▸ **Extracted information**
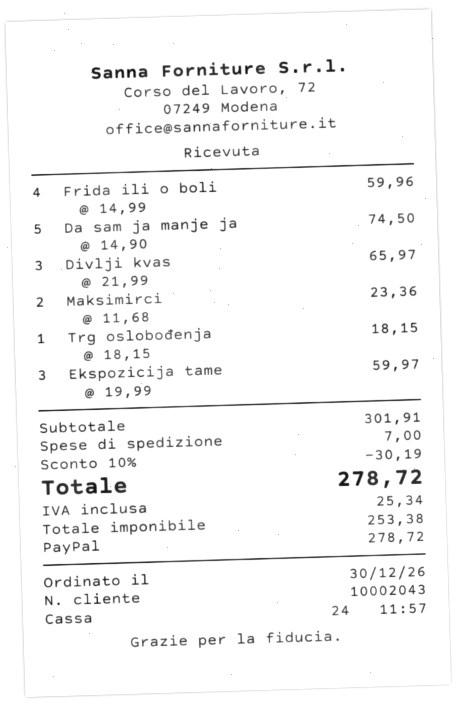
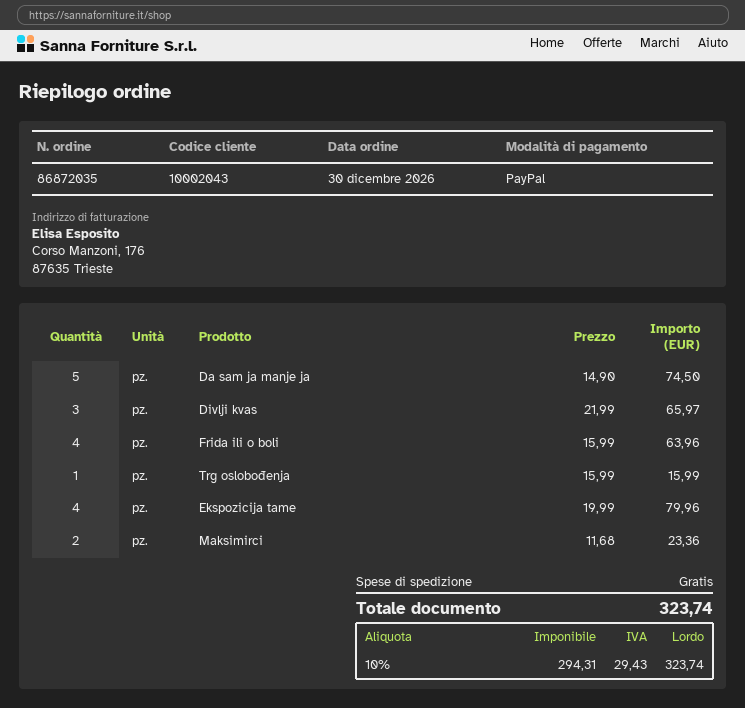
Frida ili o boli: 4 x 14.99 = 59.96 -> 4 x 15.99 = 63.96
Trg oslobođenja: 1 x 18.15 = 18.15 -> 1 x 15.99 = 15.99
Ekspozicija tame: 3 x 19.99 = 59.97 -> 4 x 19.99 = 79.96
discount: 10% = 30.19 -> none
shipping: 7.00 -> 0.00
net: 253.38 -> 294.31
tax: 25.34 -> 29.43
total: 278.72 -> 323.74

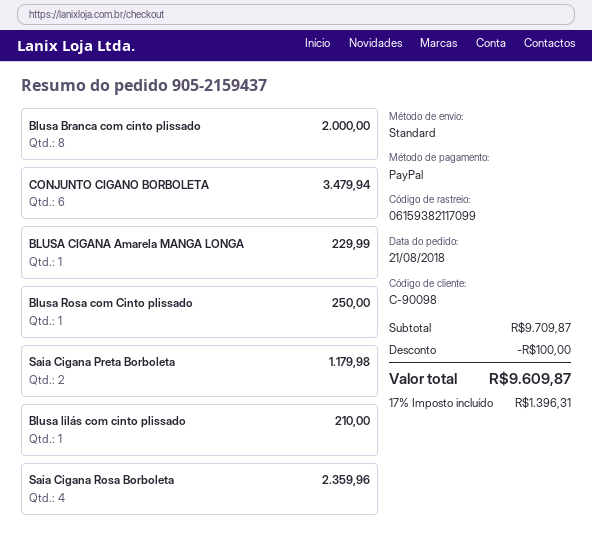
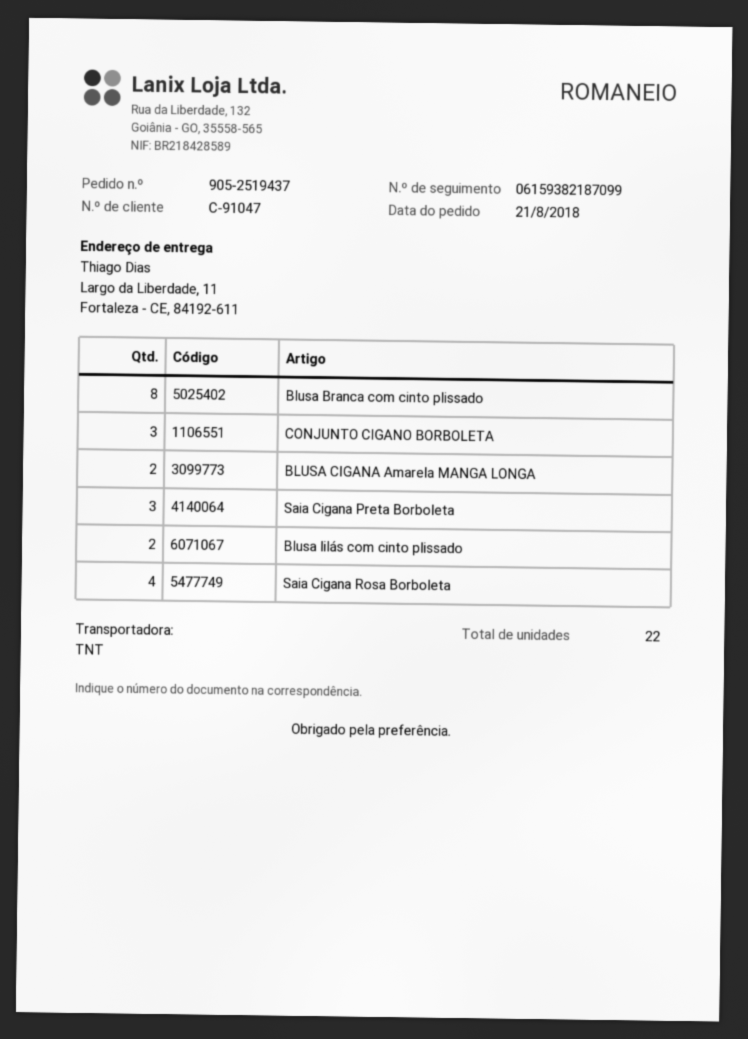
order number: 905-2159437 -> 905-2519437
customer number: C-90098 -> C-91047
shipping method: standard -> TNT
tracking number: 06159382117099 -> 06159382187099
CONJUNTO CIGANO BORBOLETA: 6 -> 3
BLUSA CIGANA Amarela MANGA LONGA: 1 -> 2
Blusa Rosa com Cinto plissado: 1 -> none
Saia Cigana Preta Borboleta: 2 -> 3
Blusa lilás com cinto plissado: 1 -> 2

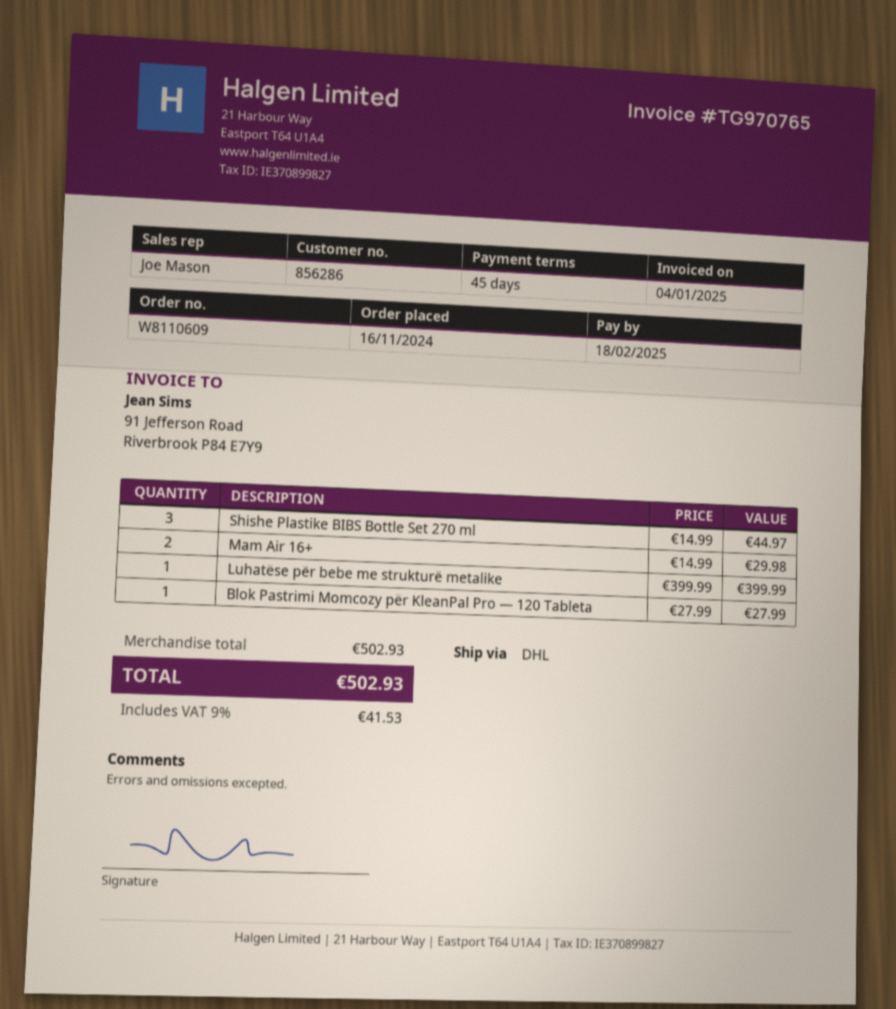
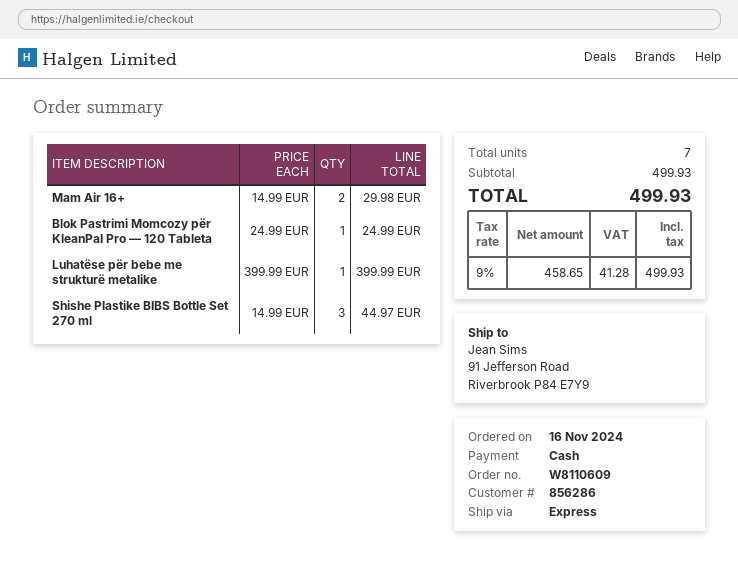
shipping method: DHL -> express
Blok Pastrimi Momcozy për KleanPal Pro — 120 Tableta: 1 x 27.99 = 27.99 -> 1 x 24.99 = 24.99
subtotal: 502.93 -> 499.93
tax: 9% = 41.53 -> 9% = 41.28
total: 502.93 -> 499.93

▸ **Task goal**
An exact copy of the data above is required, printed without its pictures.

▸ **Response to this task**
Frida ili o boli: 4 x 14.99 = 59.96 -> 4 x 15.99 = 63.96
Trg oslobođenja: 1 x 18.15 = 18.15 -> 1 x 15.99 = 15.99
Ekspozicija tame: 3 x 19.99 = 59.97 -> 4 x 19.99 = 79.96
discount: 10% = 30.19 -> none
shipping: 7.00 -> 0.00
net: 253.38 -> 294.31
tax: 25.34 -> 29.43
total: 278.72 -> 323.74

order number: 905-2159437 -> 905-2519437
customer number: C-90098 -> C-91047
shipping method: standard -> TNT
tracking number: 06159382117099 -> 06159382187099
CONJUNTO CIGANO BORBOLETA: 6 -> 3
BLUSA CIGANA Amarela MANGA LONGA: 1 -> 2
Blusa Rosa com Cinto plissado: 1 -> none
Saia Cigana Preta Borboleta: 2 -> 3
Blusa lilás com cinto plissado: 1 -> 2

shipping method: DHL -> express
Blok Pastrimi Momcozy për KleanPal Pro — 120 Tableta: 1 x 27.99 = 27.99 -> 1 x 24.99 = 24.99
subtotal: 502.93 -> 499.93
tax: 9% = 41.53 -> 9% = 41.28
total: 502.93 -> 499.93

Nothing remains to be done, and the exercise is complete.